The Student Loan Forgiveness Act of 2012, introduced to the House by Representative Hansen Clarke (D-Mich.), would reduce the debt of students who have already repaid a substantial portion of their loans over the past decade.   The act, which currently has over a million signatures on the petition website signon.org, aims to stimulate the economy by increasing the amount of available income students -- otherwise theoretically debt-bound -- would have to invest and spend.

"Students who studied hard, played by the rules, and are now desperate to find work are being denied basic opportunities and are, accordingly, falling behind on payments. They are finding that their degrees, like homes at the height of the real estate bubble, were vastly mispriced assets that are now hard to finance," wrote Representative Clarke in a blog post for the HuffPost. "We must set these students free."

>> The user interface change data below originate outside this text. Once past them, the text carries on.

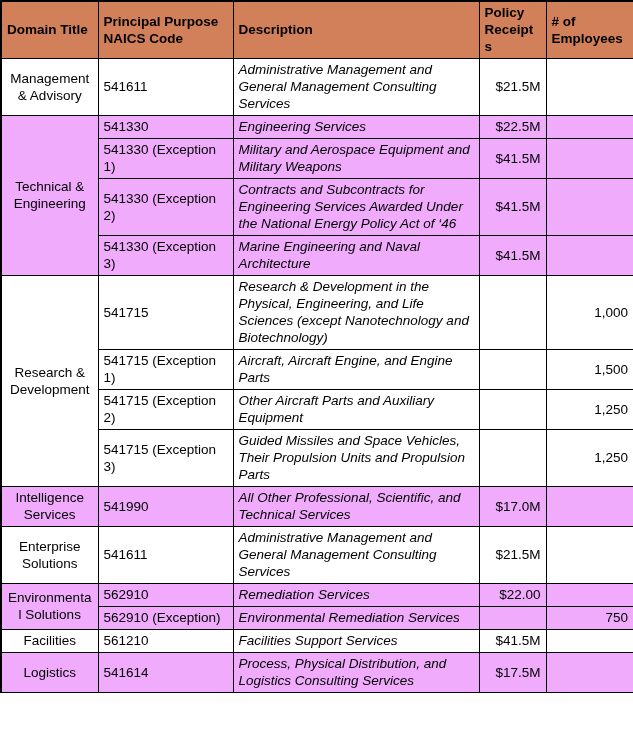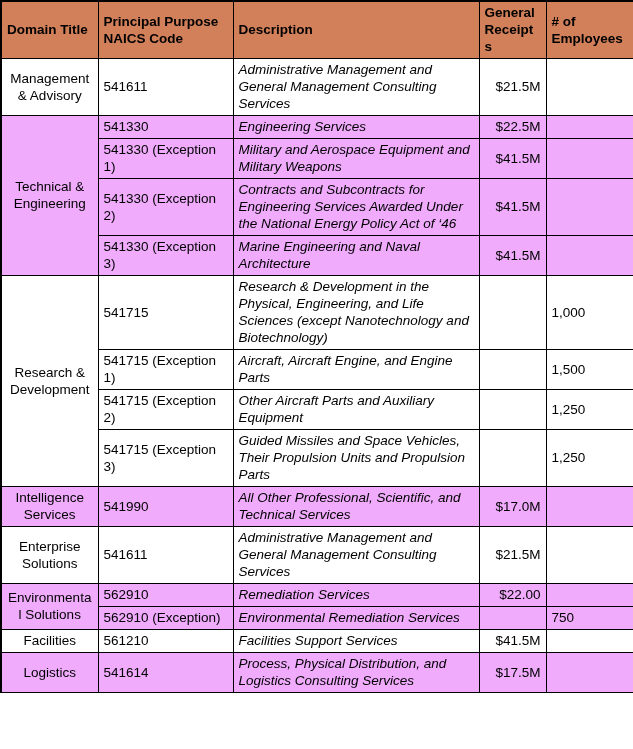"General" span { text: General -> Policy }
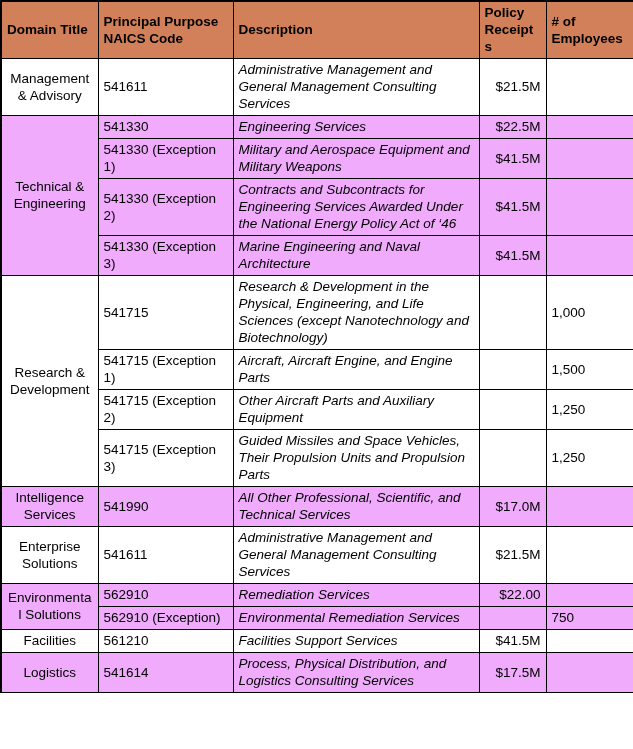"1,000" td.cell-employees { text-align: left -> right }
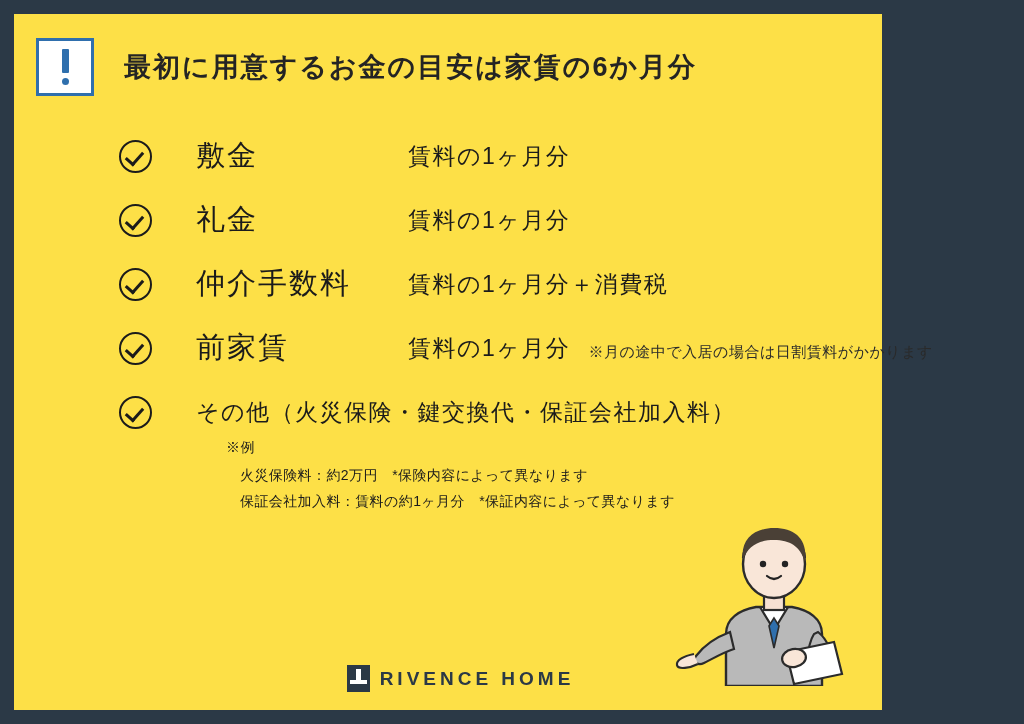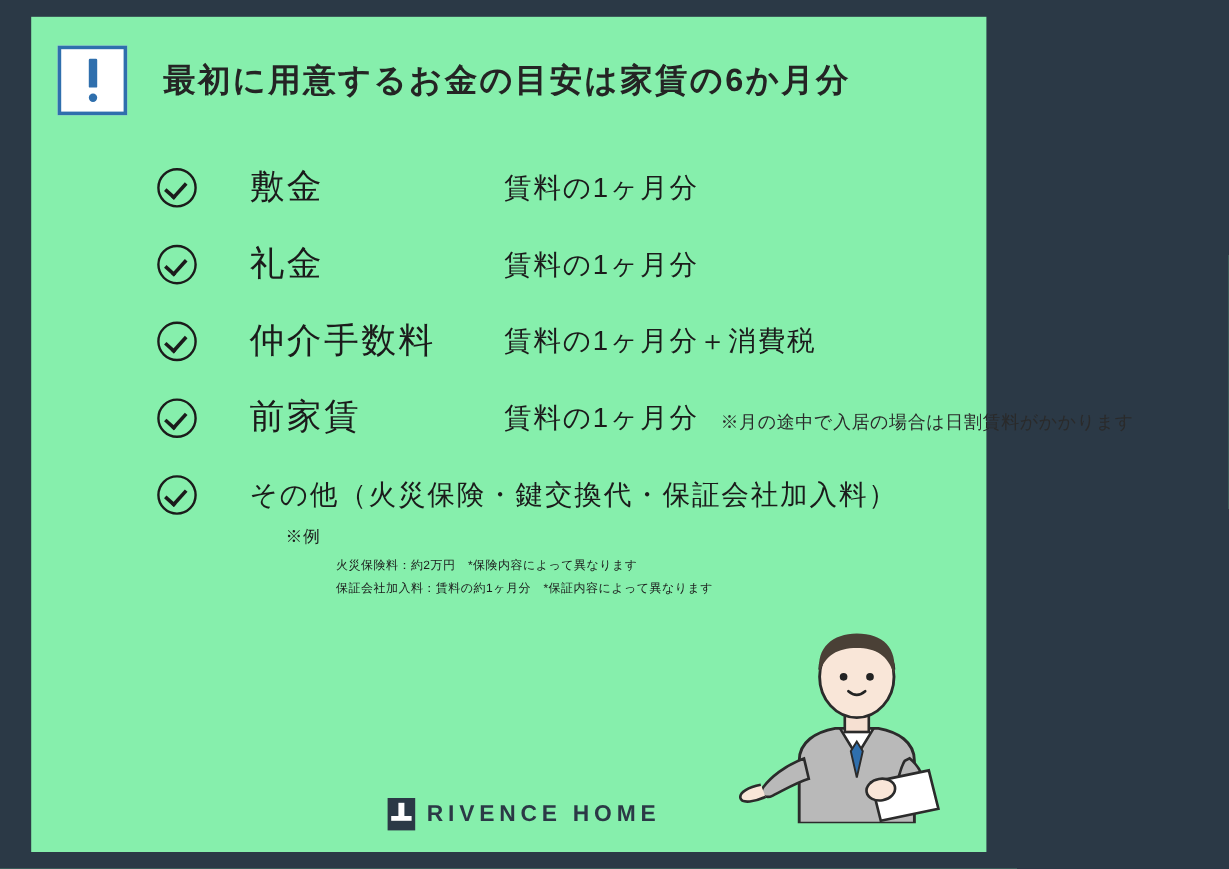"最初に用意するお金の目安は家賃の6か月分" .slide { background: #86efac -> #fde047; left: 26px -> 14px; width: 796px -> 868px }
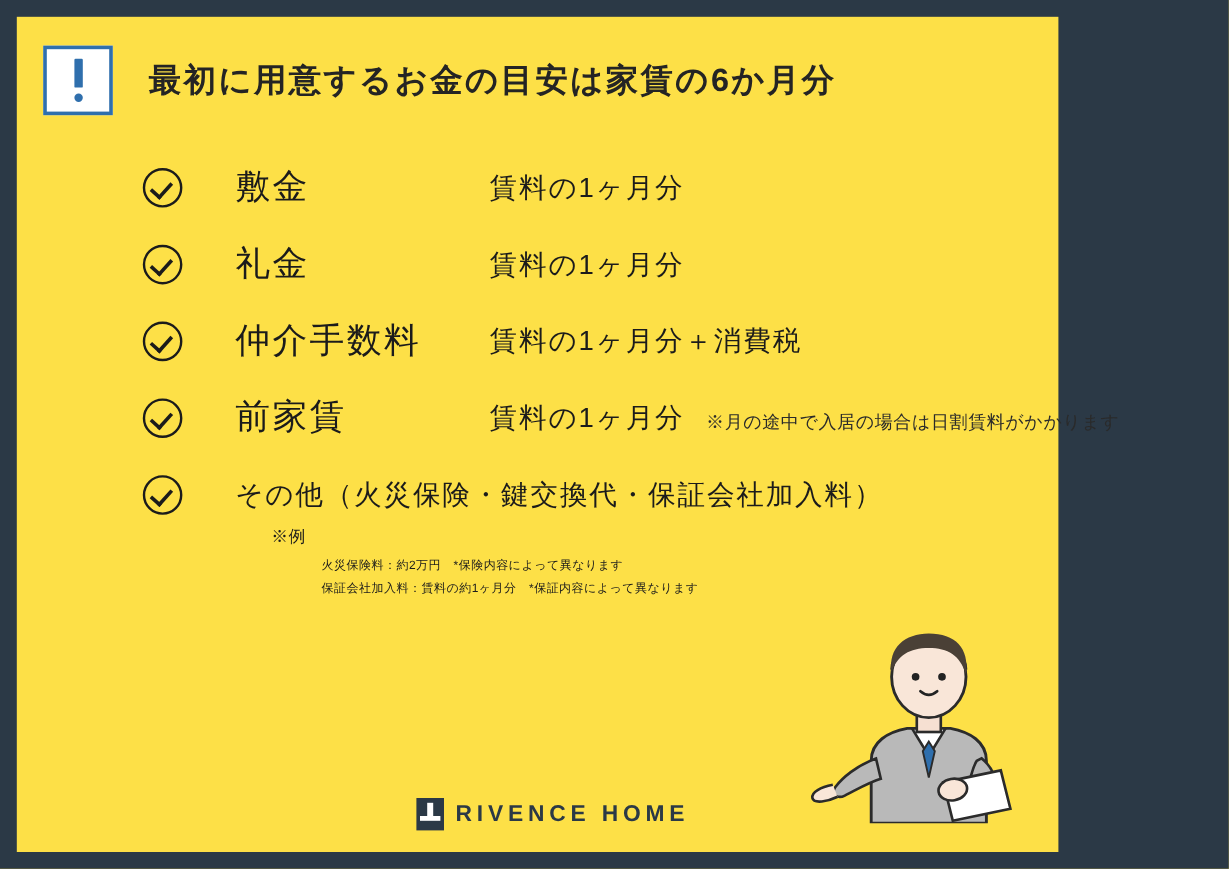"火災保険料：約2万円 *保険内容によって異なります" .subnotes li { font-size: 10px -> 14px; margin-left: 28px -> none }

Not all current students are sanguine about the bill. "That may help students like me in the future," high school senior George Edwards writes of the bill in the New York Times, "but I have to make a decision now about whether I am willing to take out loans to pay for my education."

Under the bill, a 10-10 standard is used as the criteria for student loan forgiveness. If a student has made payments equal to 10 percent of his discretionary income for 10 years, remaining federal student loan debt is forgiven.

Students who have already paid 10 percent of their discretionary income for 10 years will immediately qualify for debt forgiveness, according to an FAQ.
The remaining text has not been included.